Art de vivre
10:55 11 mai 2020 | mise à jour le: 20 août 2020 à 12:17 temps de lecture: 2 minutes

Des «bibittes» au petit déjeuner… avec Grillon Le Pain

Des «bibittes» au petit déjeuner… avec Grillon Le Pain
Photo: Collaboration spécialeGrillon Le Pain Crickbread

Grillon Le Pain Crickbreadtm est le premier pain fait à base de grillons en Amérique du Nord, et il est québécois! Perçu tantôt comme protéine du futur, tantôt comme objet de dégoût, le grillon ne laisse personne indifférent lorsqu’il est question de le mettre dans l’assiette.

Nouvellement offert dans les supermarchés du Québec, ce pain protéiné à la poudre de grillon contient également des farines de blé, de pois jaune, de gourganes et d’avoine. La teneur en protéines de ce pain n’est pas supérieure à celle d’un pain traditionnel, mais elles sont complètes. C’est-à-dire qu’elles contiennent tous les acides aminés essentiels pour en faire un superaliment. Et en ce qui concerne la vitamine B12, deux tranches de pain fournissent 100 % de la dose quotidienne recommandée.

«Le grillon est la source de protéines de l’avenir. C’est un superaliment, tous ceux qui cherchent à consommer moins de protéines animales y trouveront une source extraordinaire.» François-Pierre Blain, président de Globe Protein

Pourquoi le grillon?

Le grillon est considéré comme étant un aliment durable. Sa production requiert beaucoup moins d’eau, d’espace et de nourriture que celle du bœuf, du porc ou de la volaille. De plus, son élevage génère également moins de gaz à effet de serre (GES). Et pour ceux et celles qui se le demandent, le goût de la poudre de grillons est neutre. Elle peut donc s’ajouter à une panoplie d’aliments sans en altérer les saveurs d’un plat. Dans le cas du pain Grillon Le pain, eh bien il goûte le pain!

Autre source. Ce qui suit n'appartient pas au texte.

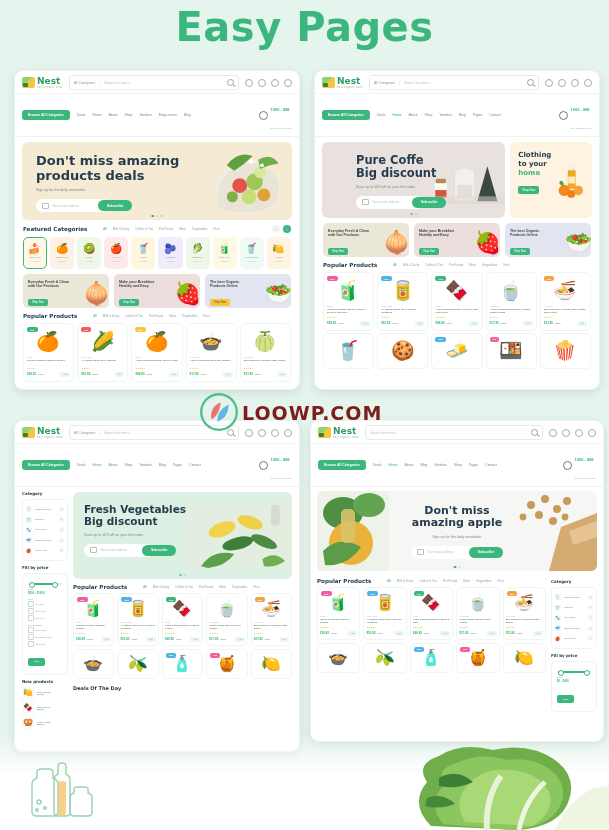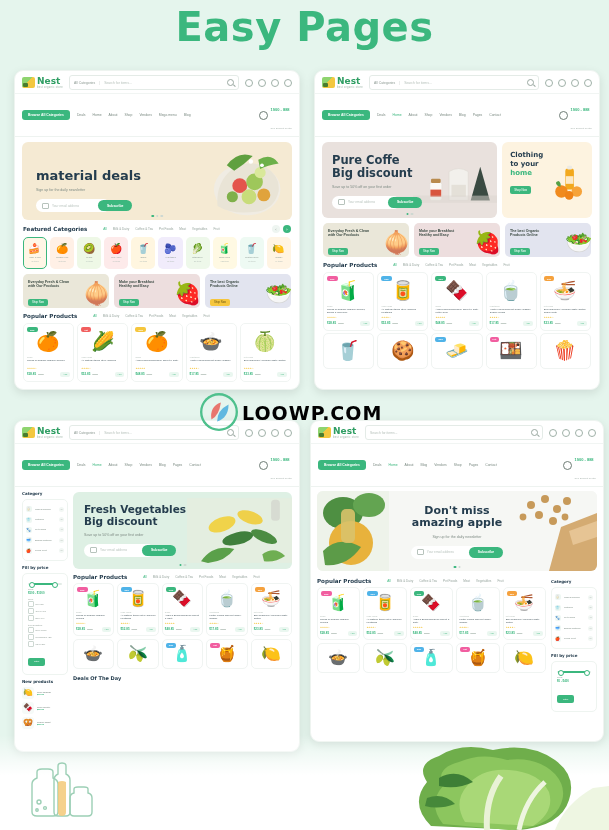--- a/index.html
+++ b/index.html
@@ -219,7 +219,7 @@
   <div class="hero">
     <div class="hero-inner">
       <h2>
-        <br>
+        <span>Don't miss amazing</span><br>
         <span>material deals</span>
       </h2>
       <p>Sign up for the daily newsletter</p>

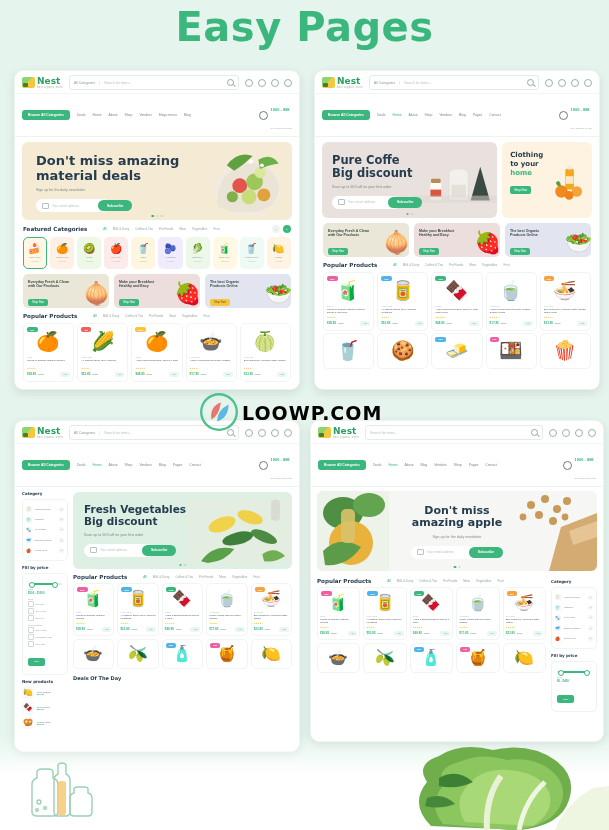--- a/index.html
+++ b/index.html
@@ -145,7 +145,7 @@
   .hero-green{background:#def0e4;}
   .hero-center{background:#f4f6f3;}
   .hero-center .hero-inner{width:100%;text-align:center;padding:14px 0 0 0;}
-  .hero-coffee{background:#e9e1dd;}
+  .hero-coffee{background:#e9e1dd;padding-left:24px;}
   .hero-juice{background:#fdf3e0;}
 
   .dots{position:absolute;bottom:3px;left:50%;transform:translateX(-50%);display:flex;gap:2px;}

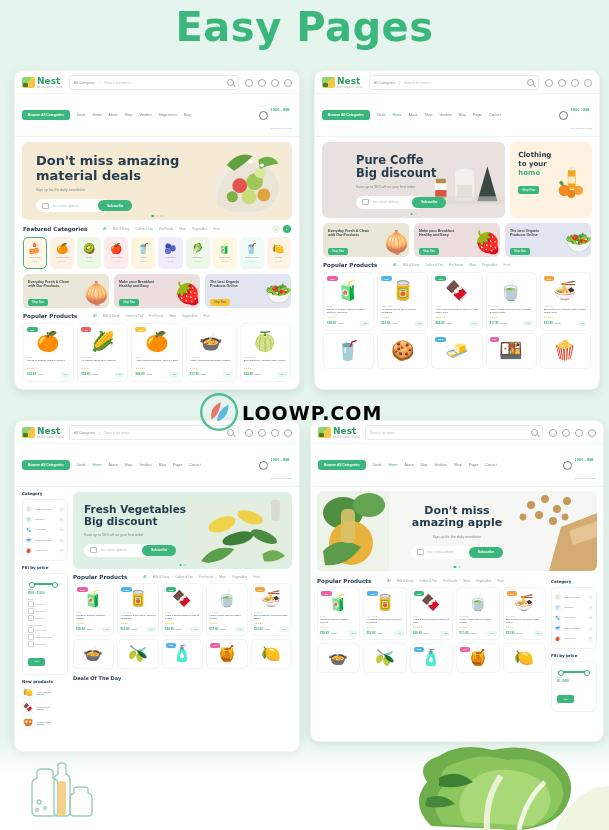--- a/index.html
+++ b/index.html
@@ -220,7 +220,7 @@
     <div class="hero-inner">
       <h2>
         <span>Don't miss amazing</span><br>
-        <span>material deals</span>
+        <span>products deals</span>
       </h2>
       <p>Sign up for the daily newsletter</p>
       <div class="hero-form">

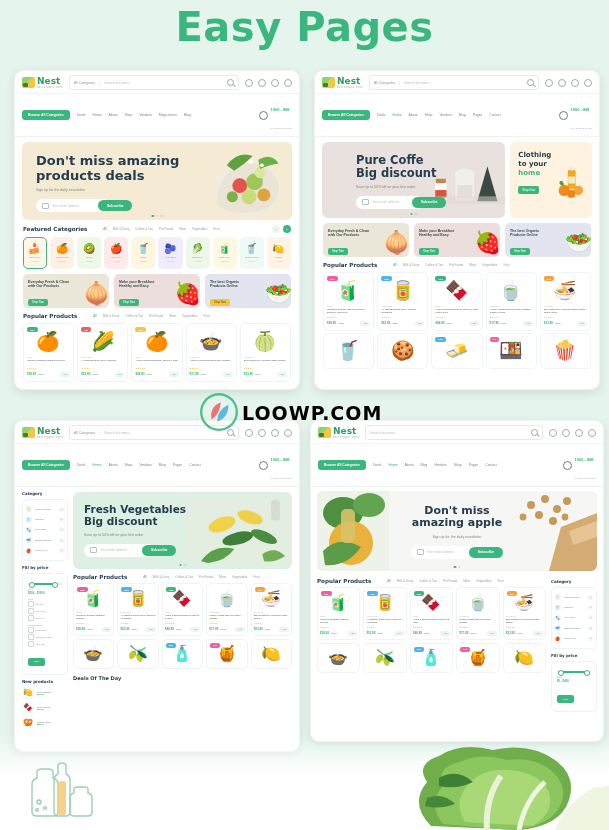--- a/index.html
+++ b/index.html
@@ -157,7 +157,7 @@
   .wm-logo{width:38px;height:38px;border-radius:50%;position:relative;}
   .wm-txt{display:flex;flex-direction:column;line-height:1;}
   .wm-cn{font-size:24px;font-weight:bold;color:#4fc08d;letter-spacing:2px;font-family:"DejaVu Sans",sans-serif;}
-  .wm-en{font-size:19px;font-weight:bold;color:#000000;letter-spacing:1px;margin-top:2px;font-family:"DejaVu Sans",sans-serif;}
+  .wm-en{font-size:19px;font-weight:bold;color:#7f1d1d;letter-spacing:1px;margin-top:2px;font-family:"DejaVu Sans",sans-serif;}
 
   
   .bottom-bottles{position:absolute;left:24px;bottom:8px;width:74px;height:62px;}

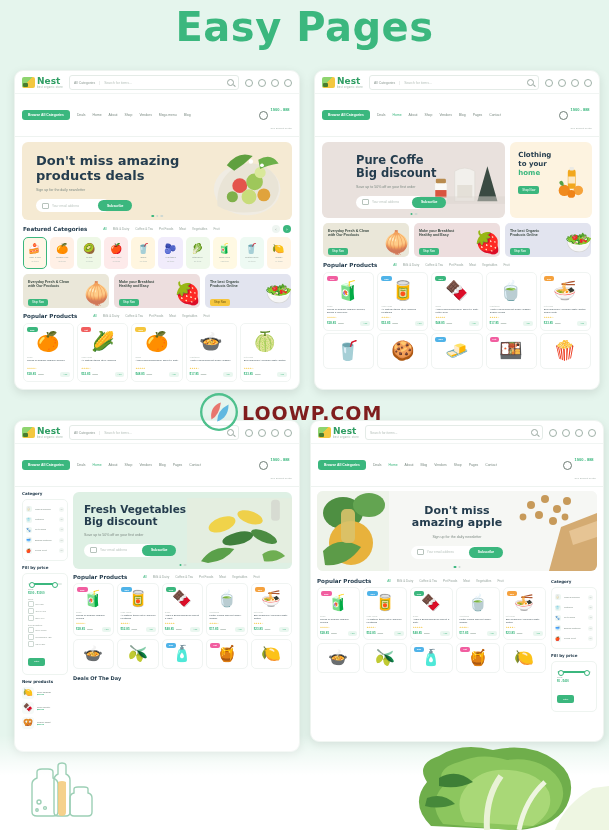--- a/index.html
+++ b/index.html
@@ -742,7 +742,7 @@
     </div>
 
     <div class="main-col">
-      <div class="hero hero-green" style="margin:5px 0 0 0;height:77px;">
+      <div class="hero hero-green" style="margin:5px 0 0 0;height:87px;">
         <div class="hero-inner" style="padding:12px 0 0 11px;width:62%;">
           <h2 style="font-size:10.5px;">
             <span>Fresh Vegetables</span><br>

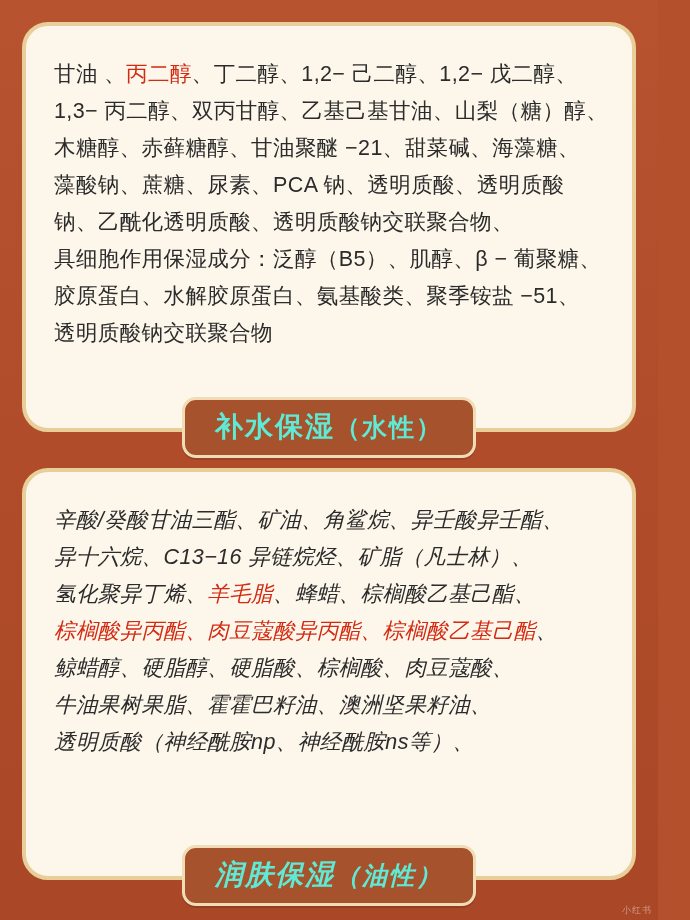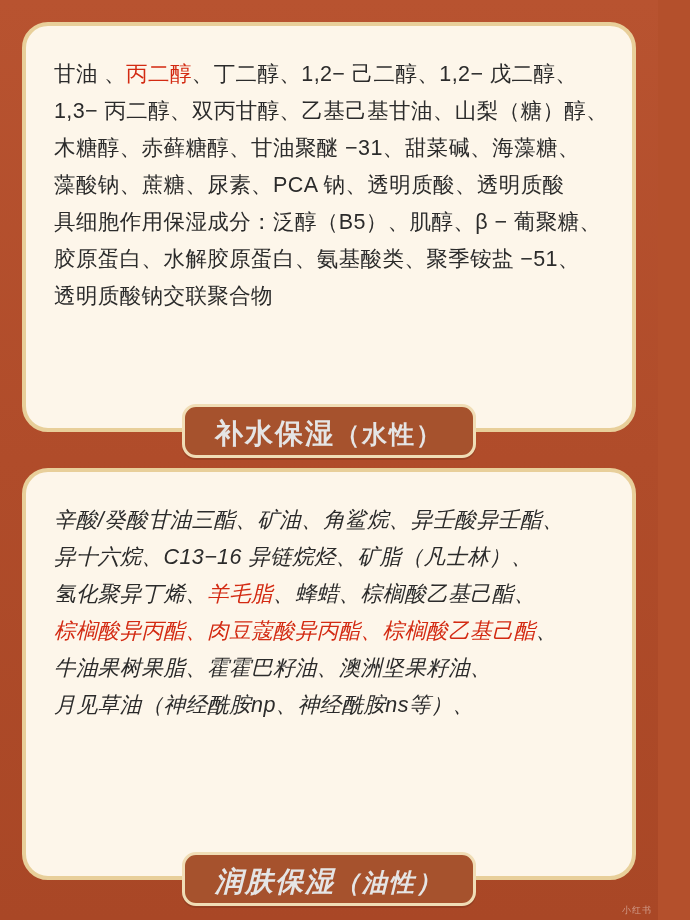--- a/index.html
+++ b/index.html
@@ -107,7 +107,7 @@
     <div class="lines" id="lines-water">
         <div><span>甘油 、</span><span class="hl">丙二醇</span><span>、丁二醇、1,2− 己二醇、1,2− 戊二醇、</span></div>
         <div><span>1,3− 丙二醇、双丙甘醇、乙基己基甘油、山梨（糖）醇、</span></div>
-        <div><span>木糖醇、赤藓糖醇、甘油聚醚 −31、甜菜碱、海藻糖、</span></div>
+        <div><span>木糖醇、赤藓糖醇、甘油聚醚 −21、甜菜碱、海藻糖、</span></div>
         <div><span>藻酸钠、蔗糖、尿素、PCA 钠、透明质酸、透明质酸</span></div>
         <div><span>具细胞作用保湿成分：泛醇（B5）、肌醇、β − 葡聚糖、</span></div>
         <div><span>胶原蛋白、水解胶原蛋白、氨基酸类、聚季铵盐 −51、</span></div>

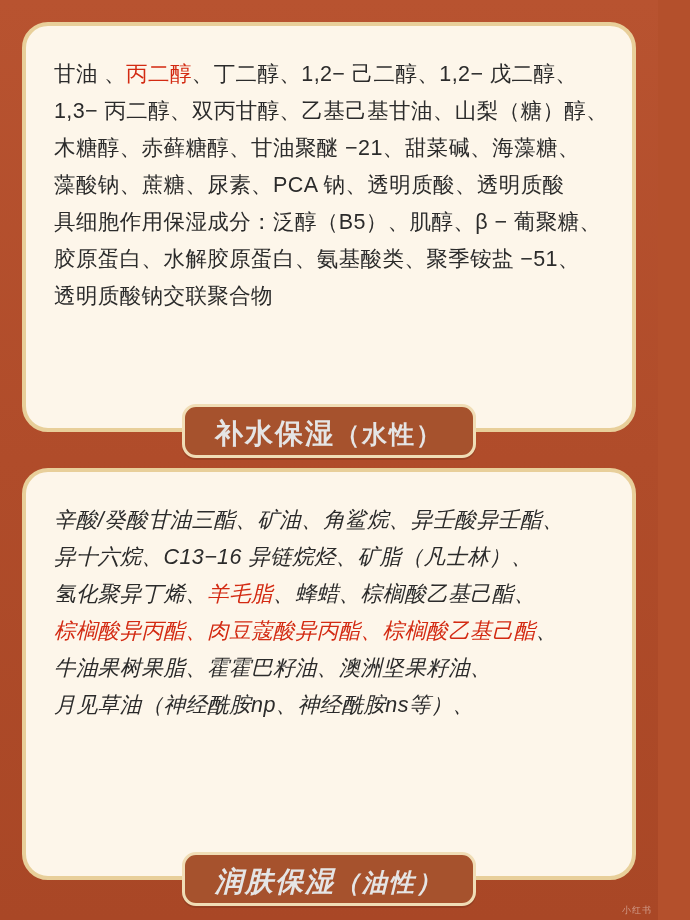--- a/index.html
+++ b/index.html
@@ -109,6 +109,7 @@
         <div><span>1,3− 丙二醇、双丙甘醇、乙基己基甘油、山梨（糖）醇、</span></div>
         <div><span>木糖醇、赤藓糖醇、甘油聚醚 −21、甜菜碱、海藻糖、</span></div>
         <div><span>藻酸钠、蔗糖、尿素、PCA 钠、透明质酸、透明质酸</span></div>
+        <div><span>钠、乙酰化透明质酸、透明质酸钠交联聚合物、</span></div>
         <div><span>具细胞作用保湿成分：泛醇（B5）、肌醇、β − 葡聚糖、</span></div>
         <div><span>胶原蛋白、水解胶原蛋白、氨基酸类、聚季铵盐 −51、</span></div>
         <div><span>透明质酸钠交联聚合物</span></div>

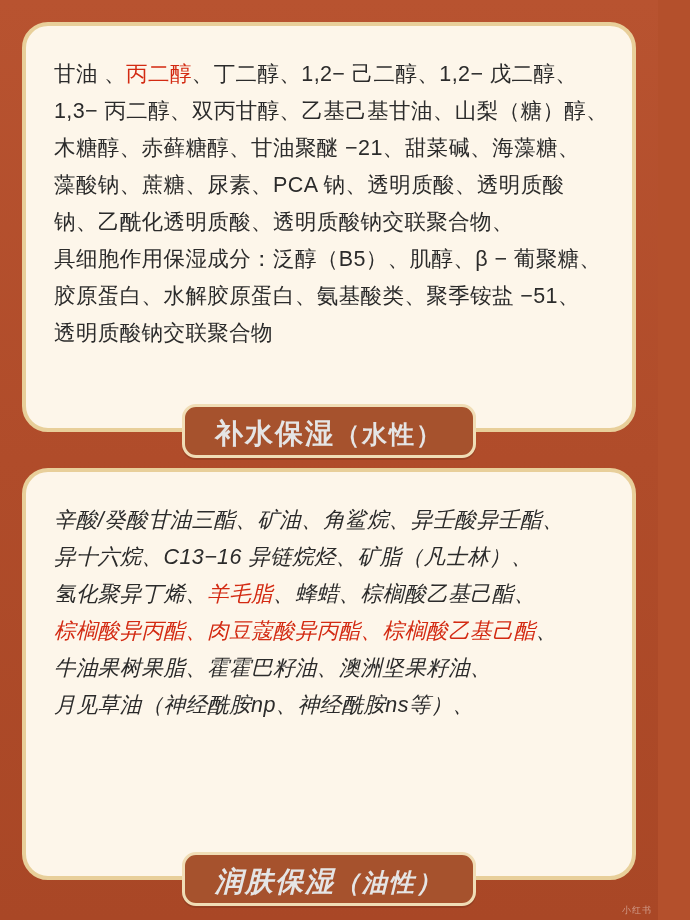--- a/index.html
+++ b/index.html
@@ -63,8 +63,8 @@
     background: #a6522d;
     border: 3px solid #f0ddb6;
     border-radius: 14px;
-    padding: 8px 30px 2px 30px;
-    color: #e5e5e5;
+    padding: 8px 30px 9px 30px;
+    color: #5eead4;
     font-size: 28px;
     font-weight: bold;
     letter-spacing: 2px;

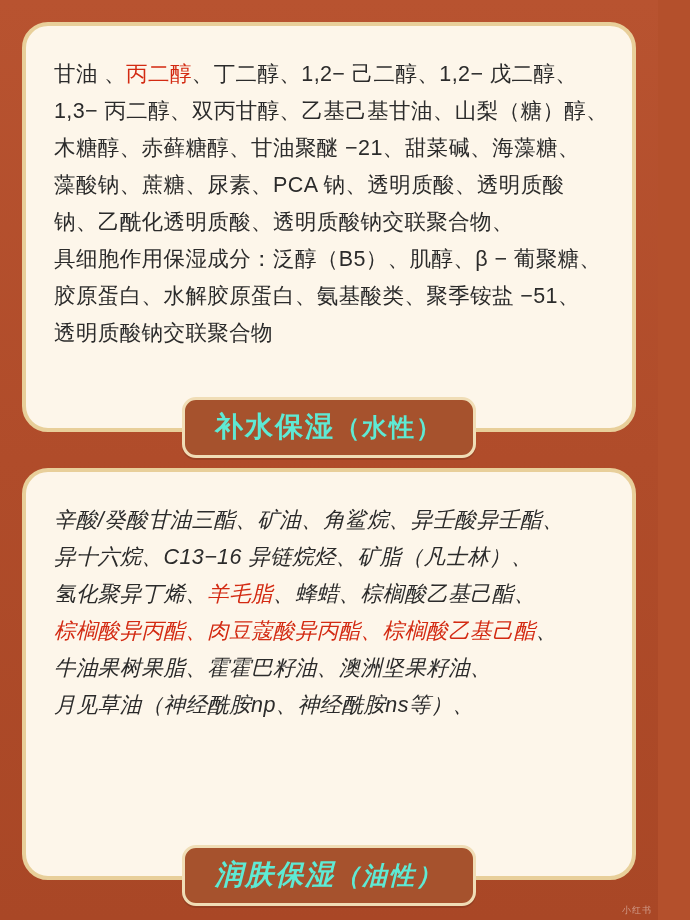--- a/index.html
+++ b/index.html
@@ -127,6 +127,7 @@
         <div><span>异十六烷、C13−16 异链烷烃、矿脂（凡士林）、</span></div>
         <div><span>氢化聚异丁烯、</span><span class="hl">羊毛脂</span><span>、蜂蜡、棕榈酸乙基己酯、</span></div>
         <div><span class="hl">棕榈酸异丙酯、肉豆蔻酸异丙酯、棕榈酸乙基己酯</span><span>、</span></div>
+        <div><span>鲸蜡醇、硬脂醇、硬脂酸、棕榈酸、肉豆蔻酸、</span></div>
         <div><span>牛油果树果脂、霍霍巴籽油、澳洲坚果籽油、</span></div>
         <div><span>月见草油（神经酰胺np、神经酰胺ns等）、</span></div>
       </div>

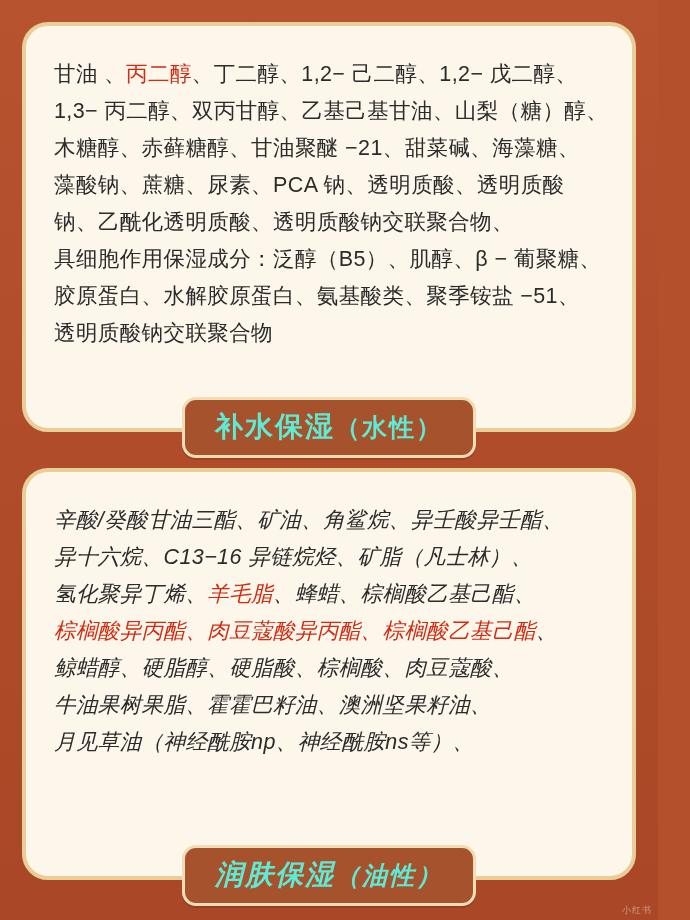--- a/index.html
+++ b/index.html
@@ -129,7 +129,7 @@
         <div><span class="hl">棕榈酸异丙酯、肉豆蔻酸异丙酯、棕榈酸乙基己酯</span><span>、</span></div>
         <div><span>鲸蜡醇、硬脂醇、硬脂酸、棕榈酸、肉豆蔻酸、</span></div>
         <div><span>牛油果树果脂、霍霍巴籽油、澳洲坚果籽油、</span></div>
-        <div><span>月见草油（神经酰胺np、神经酰胺ns等）、</span></div>
+        <div><span>透明质酸（神经酰胺np、神经酰胺ns等）、</span></div>
       </div>
     <div class="ribbon-wrap">
       <div class="ribbon">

Conséquemment, il n’y a aucune raison de ne pas profiter de cette denrée alimentaire. Comme l’explique François-Pierre Blain, fondateur de Grillon Le Pain et président de Globe Protein, le blocage est surtout mental.

«La barrière psychologique existait aussi avec les crustacés, les crevettes et les huîtres il y a plusieurs années, rappelle M. Blain dans un communiqué. Par contre, aujourd’hui, on ne vivrait pas sans», ajoute-t-il.